TASK INPUT =>
┄┄┄┄┄┄

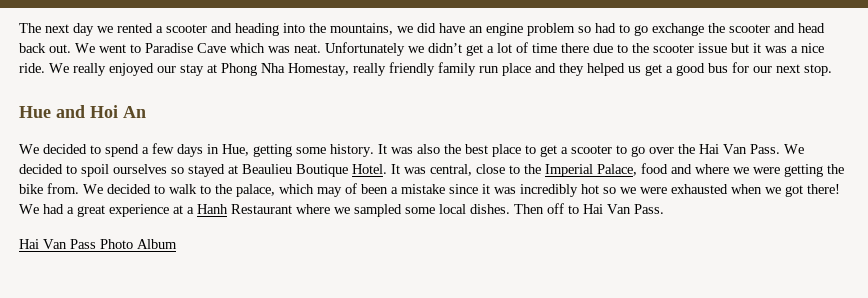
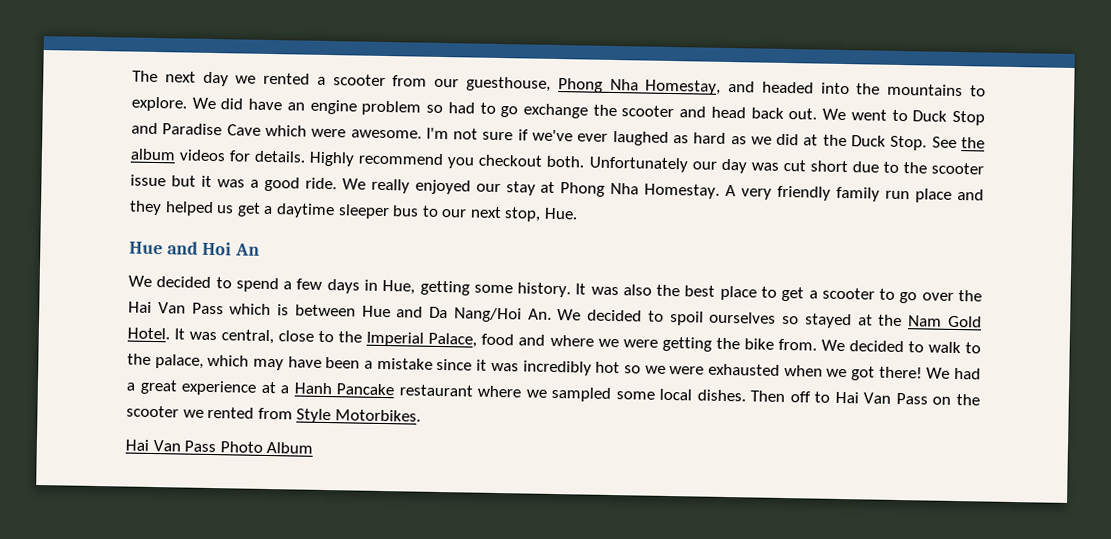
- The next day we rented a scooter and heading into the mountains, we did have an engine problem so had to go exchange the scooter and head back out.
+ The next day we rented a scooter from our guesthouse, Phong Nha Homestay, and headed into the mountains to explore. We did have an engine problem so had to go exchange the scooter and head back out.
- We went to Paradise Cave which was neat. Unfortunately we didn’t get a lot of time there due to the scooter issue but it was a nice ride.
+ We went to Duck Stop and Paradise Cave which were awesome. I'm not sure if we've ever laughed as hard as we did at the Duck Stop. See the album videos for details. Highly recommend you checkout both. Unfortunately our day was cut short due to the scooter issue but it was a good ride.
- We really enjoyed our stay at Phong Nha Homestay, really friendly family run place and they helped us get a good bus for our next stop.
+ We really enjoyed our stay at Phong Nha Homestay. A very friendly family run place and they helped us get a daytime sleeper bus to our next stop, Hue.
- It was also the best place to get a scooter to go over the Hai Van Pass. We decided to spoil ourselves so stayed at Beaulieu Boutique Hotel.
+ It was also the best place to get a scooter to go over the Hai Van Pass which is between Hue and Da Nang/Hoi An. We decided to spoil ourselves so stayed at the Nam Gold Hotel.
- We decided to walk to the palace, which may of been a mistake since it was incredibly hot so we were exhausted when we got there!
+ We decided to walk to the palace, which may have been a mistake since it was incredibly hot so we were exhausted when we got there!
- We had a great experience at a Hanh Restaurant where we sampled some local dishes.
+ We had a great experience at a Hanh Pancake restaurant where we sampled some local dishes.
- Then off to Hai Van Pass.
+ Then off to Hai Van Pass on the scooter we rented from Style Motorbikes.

┄┄┄┄┄┄

TASK DETAILS => Output each record above exactly as it stands, excluding all pictures.

EXERCISE RESPONSE =>
- The next day we rented a scooter and heading into the mountains, we did have an engine problem so had to go exchange the scooter and head back out.
+ The next day we rented a scooter from our guesthouse, Phong Nha Homestay, and headed into the mountains to explore. We did have an engine problem so had to go exchange the scooter and head back out.
- We went to Paradise Cave which was neat. Unfortunately we didn’t get a lot of time there due to the scooter issue but it was a nice ride.
+ We went to Duck Stop and Paradise Cave which were awesome. I'm not sure if we've ever laughed as hard as we did at the Duck Stop. See the album videos for details. Highly recommend you checkout both. Unfortunately our day was cut short due to the scooter issue but it was a good ride.
- We really enjoyed our stay at Phong Nha Homestay, really friendly family run place and they helped us get a good bus for our next stop.
+ We really enjoyed our stay at Phong Nha Homestay. A very friendly family run place and they helped us get a daytime sleeper bus to our next stop, Hue.
- It was also the best place to get a scooter to go over the Hai Van Pass. We decided to spoil ourselves so stayed at Beaulieu Boutique Hotel.
+ It was also the best place to get a scooter to go over the Hai Van Pass which is between Hue and Da Nang/Hoi An. We decided to spoil ourselves so stayed at the Nam Gold Hotel.
- We decided to walk to the palace, which may of been a mistake since it was incredibly hot so we were exhausted when we got there!
+ We decided to walk to the palace, which may have been a mistake since it was incredibly hot so we were exhausted when we got there!
- We had a great experience at a Hanh Restaurant where we sampled some local dishes.
+ We had a great experience at a Hanh Pancake restaurant where we sampled some local dishes.
- Then off to Hai Van Pass.
+ Then off to Hai Van Pass on the scooter we rented from Style Motorbikes.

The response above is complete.